── Data under study
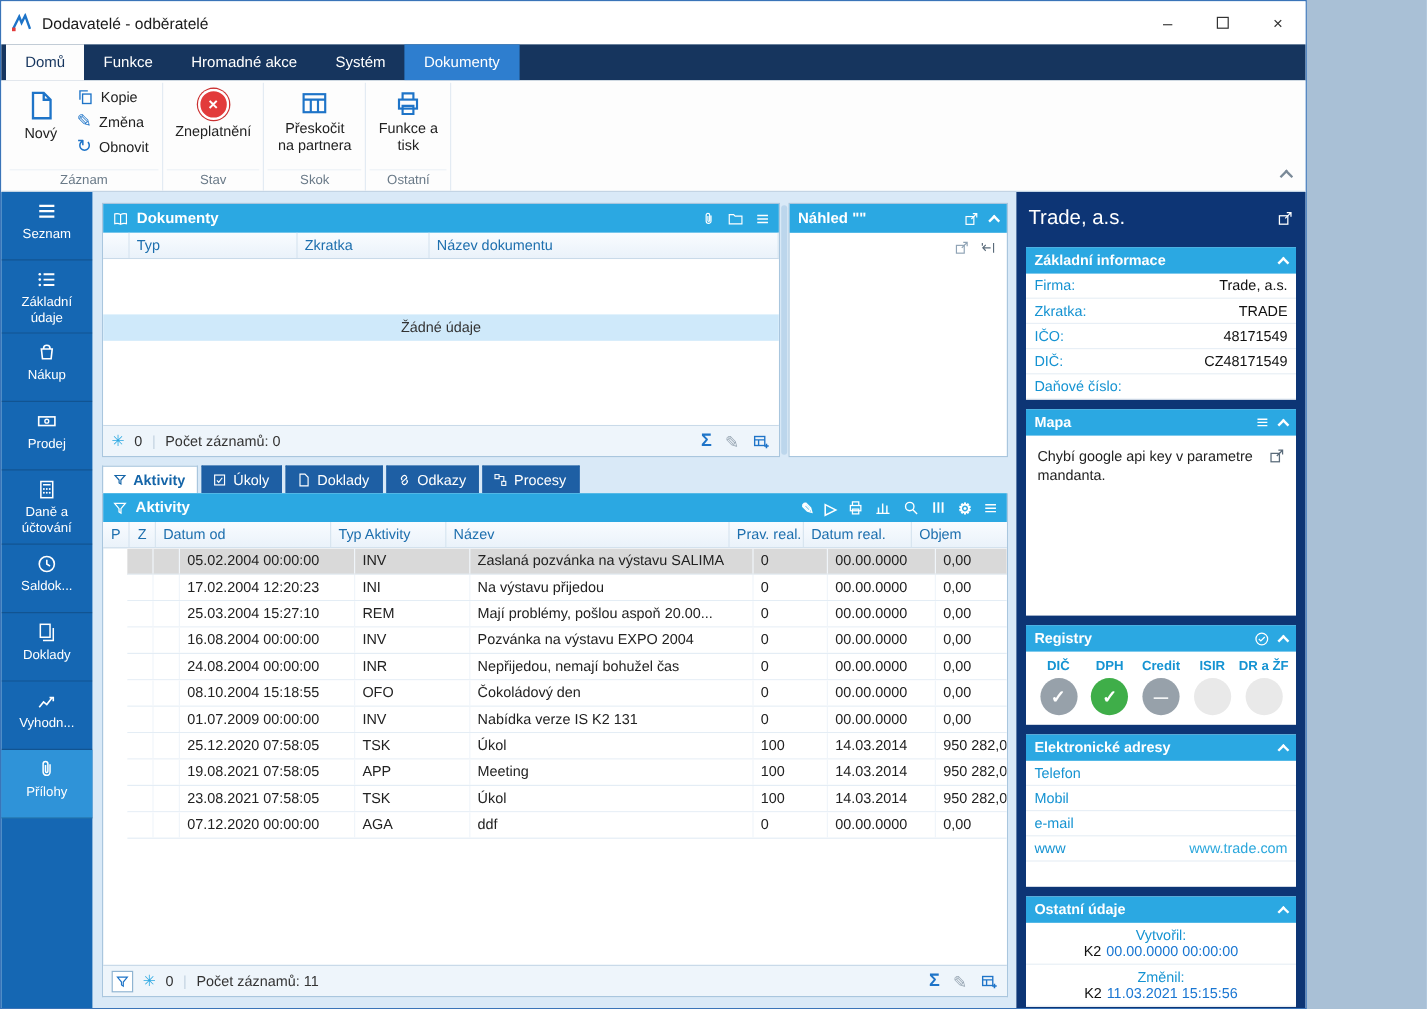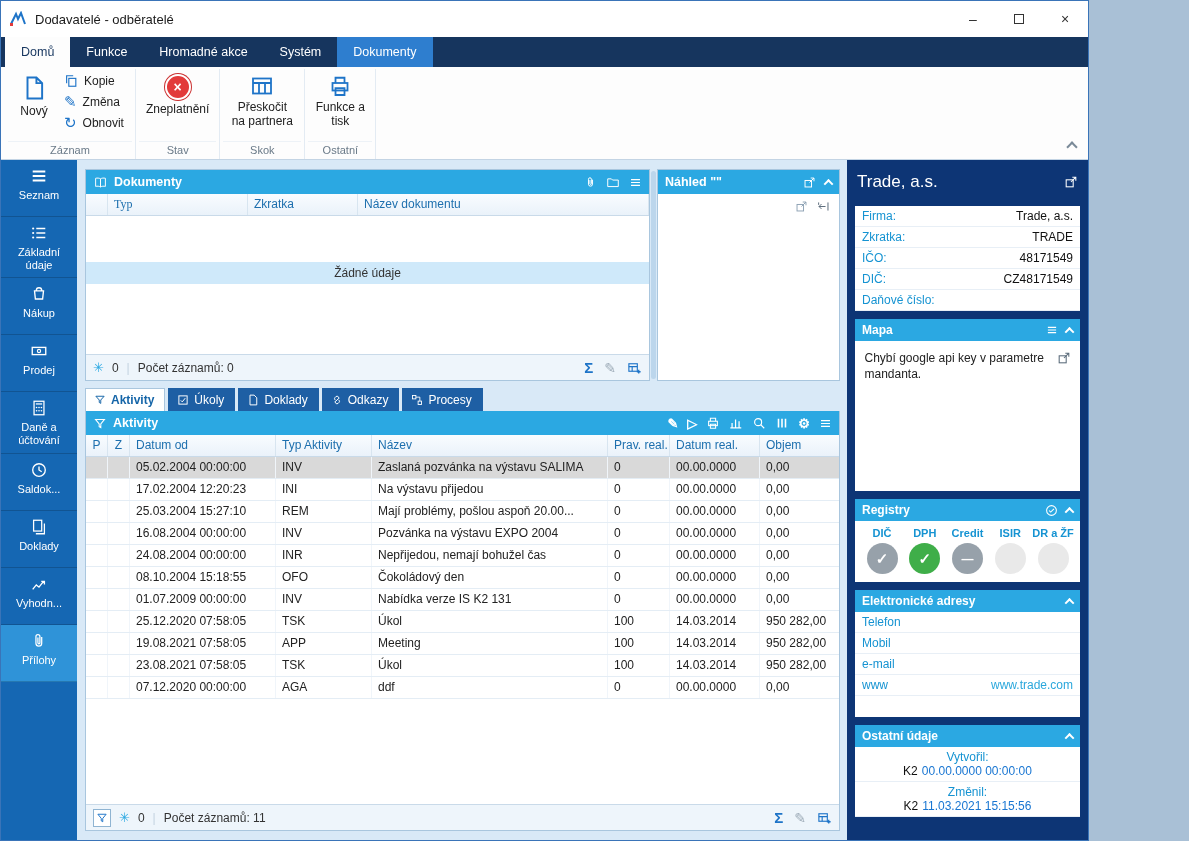--- a/index.html
+++ b/index.html
@@ -70,21 +70,21 @@
 
   
   .tabstrip { display:flex; gap:3px; margin-top:7px; flex:0 0 auto; }
   .dtab { display:flex; align-items:center; gap:5px; padding:4px 10px 4px 8px; font-size:12px; background:#1e5fa4; color:#fff; border:1px solid #1e5fa4; border-bottom:none; }
   .dtab.active { background:#fff; color:#1565a8; border-color:#a9c6de; font-weight:bold; }
 
   .activities-panel { flex:1; margin-top:0; border-top:none; min-height:0; }
   .grid-header, .grid-row { display:grid; grid-template-columns:22px 22px 146px 96px 236px 62px 90px 1fr; }
   .grid-header { height:22px; background:linear-gradient(#f9fcff,#eaf2fa); border-bottom:1px solid #c9dae9; font-size:12px; color:#1d6fae; flex:0 0 auto; }
   .hcell { padding:3px 6px; border-right:1px solid #d8e5f0; white-space:nowrap; overflow:hidden; }
-  .grid-body { flex:1; overflow:hidden; background:#fff; }
+  .grid-body { flex:1; overflow:hidden; background:#fff;margin-left:20px; }
   .grid-row { height:22px; border-bottom:1px solid #e4edf5; font-size:12px; color:#222; background:#fff; }
   .grid-row.selected { background:#d9d9d9; }
   .cell { padding:3px 6px; white-space:nowrap; overflow:hidden; border-right:1px solid #f0f5fa; }
   .r { }
   .c { text-align:center; }
 
   
   .preview-body { flex:1; position:relative; }
   .pv-icons { position:absolute; top:6px; right:8px; display:flex; gap:8px; color:#8fa3b5; }
 
@@ -310,21 +310,21 @@
               <svg class="ico" width="14" height="13" viewBox="0 0 16 16">
                   <path d="M1.5 13V3.5h4.5L7.5 5h7v8z" fill="none" stroke="#fff" stroke-width="1.2"></path>
                 </svg>
               <svg class="ico" width="13" height="13" viewBox="0 0 16 16">
                   <path d="M2.5 4.5h11M2.5 8h11M2.5 11.5h11" stroke="#fff" stroke-width="1.5" fill="none"></path>
                 </svg>
             </span>
           </div>
           <div class="cols">
             <span class="colcell" style="width:22px;"></span>
-            <span class="colcell" style="width:140px;font-family:Liberation Serif, serif;">Typ</span>
+            <span class="colcell" style="width:140px;">Typ</span>
             <span class="colcell" style="width:110px;">Zkratka</span>
             <span class="colcell" style="flex:1;">Název dokumentu</span>
           </div>
           <div class="doc-body">
             <div class="empty-band">Žádné údaje</div>
           </div>
           <div class="panel-footer">
             <span class="flake">✳</span>
             <span>0</span>
             <span style="color:#c3d2e0;">|</span>
@@ -596,20 +596,26 @@
         <span>Trade, a.s.</span>
         <span class="exp">
           <svg class="ico" width="14" height="14" viewBox="0 0 16 16">
               <rect x="2.5" y="5.5" width="8" height="8" fill="none" stroke="#fff" stroke-width="1.2"></rect>
               <path d="M8 8l5.5-5.5M9.5 2.5h4v4" fill="none" stroke="#fff" stroke-width="1.2"></path>
             </svg>
         </span>
       </div>
 
       <div class="section">
+        <div class="section-header">
+          <span>Základní informace</span>
+          <span class="right">
+              <span class="chev-up"></span>
+            </span>
+        </div>
         <div>
 
             <div class="info-row">
               <span class="info-label">Firma:</span>
               <span class="info-value">Trade, a.s.</span>
             </div>
 
             <div class="info-row">
               <span class="info-label">Zkratka:</span>
               <span class="info-value">TRADE</span>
────
● **Brief**
Ending at the line with "flex:1; margin-top:0; border-top:none;", reproduce exactly the lines that begin at the top of the data, and include no pictures.

● **Written reply**
--- a/index.html
+++ b/index.html
@@ -70,21 +70,21 @@
 
   
   .tabstrip { display:flex; gap:3px; margin-top:7px; flex:0 0 auto; }
   .dtab { display:flex; align-items:center; gap:5px; padding:4px 10px 4px 8px; font-size:12px; background:#1e5fa4; color:#fff; border:1px solid #1e5fa4; border-bottom:none; }
   .dtab.active { background:#fff; color:#1565a8; border-color:#a9c6de; font-weight:bold; }
 
   .activities-panel { flex:1; margin-top:0; border-top:none; min-height:0; }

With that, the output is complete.